Work instructions:
Beginning with the line that holds "margin-left: none ->", copy each line to the end of the records exactly, except the pictures.

Web page edit records:
--- START ---

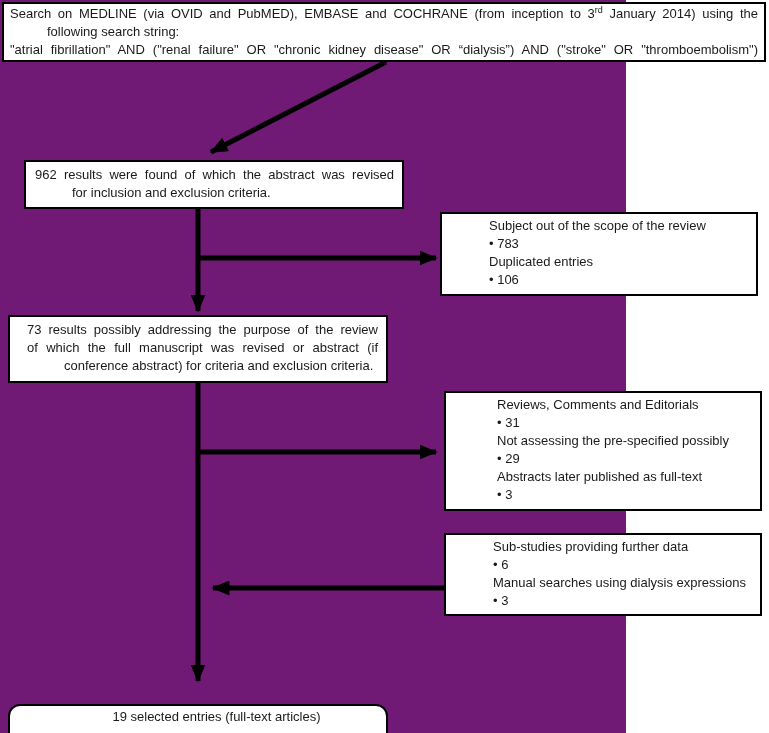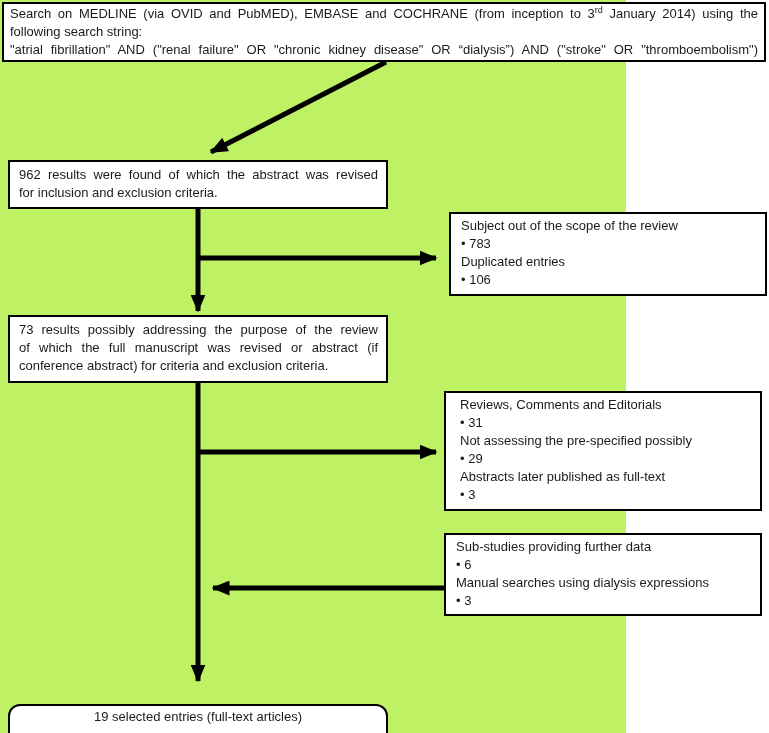"Search on MEDLINE (via OVID" .canvas { background: #bef264 -> #701a75 }
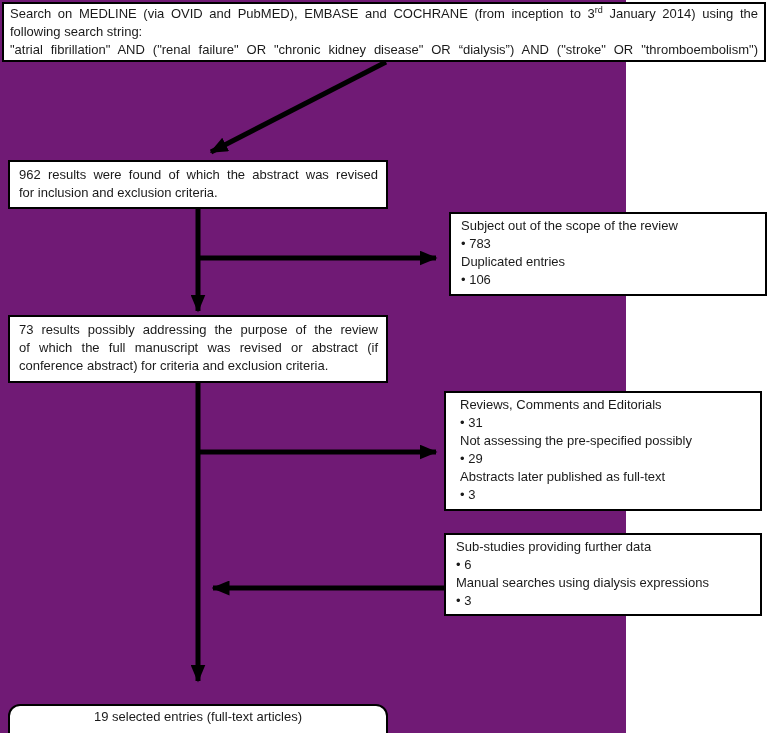"following search string:" .line { margin-left: none -> 37px }
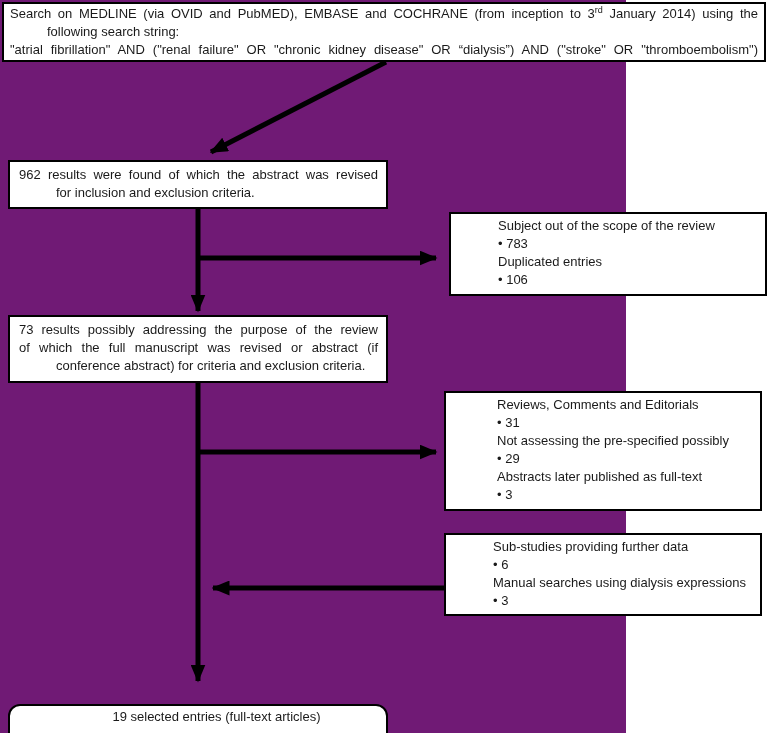"962 results were found of" #screened-box { left: 8px -> 24px }
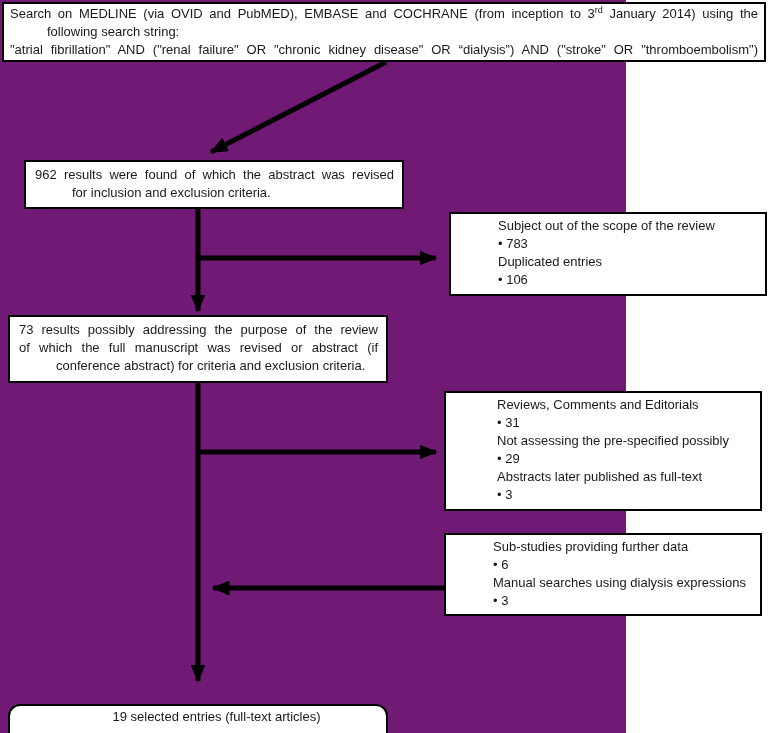"Subject out of the scope" #excluded1-box { left: 449px -> 440px }
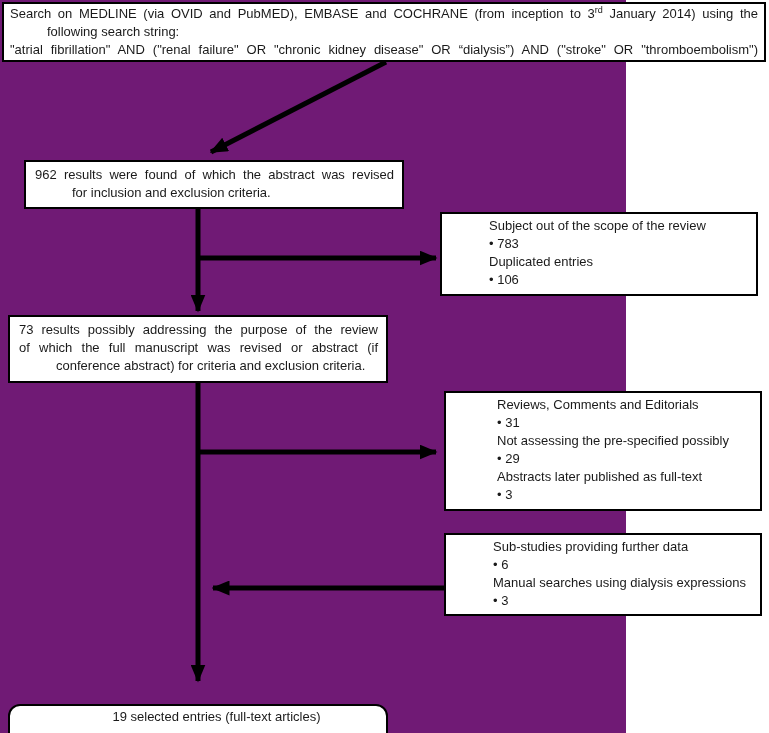"73 results possibly addressing the" #fulltext-box { padding: 4px 8px 0 9px -> 4px 8px 0 17px }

--- END ---

Solution:
"following search string:" .line { margin-left: none -> 37px }
"962 results were found of" #screened-box { left: 8px -> 24px }
"Subject out of the scope" #excluded1-box { left: 449px -> 440px }
"73 results possibly addressing the" #fulltext-box { padding: 4px 8px 0 9px -> 4px 8px 0 17px }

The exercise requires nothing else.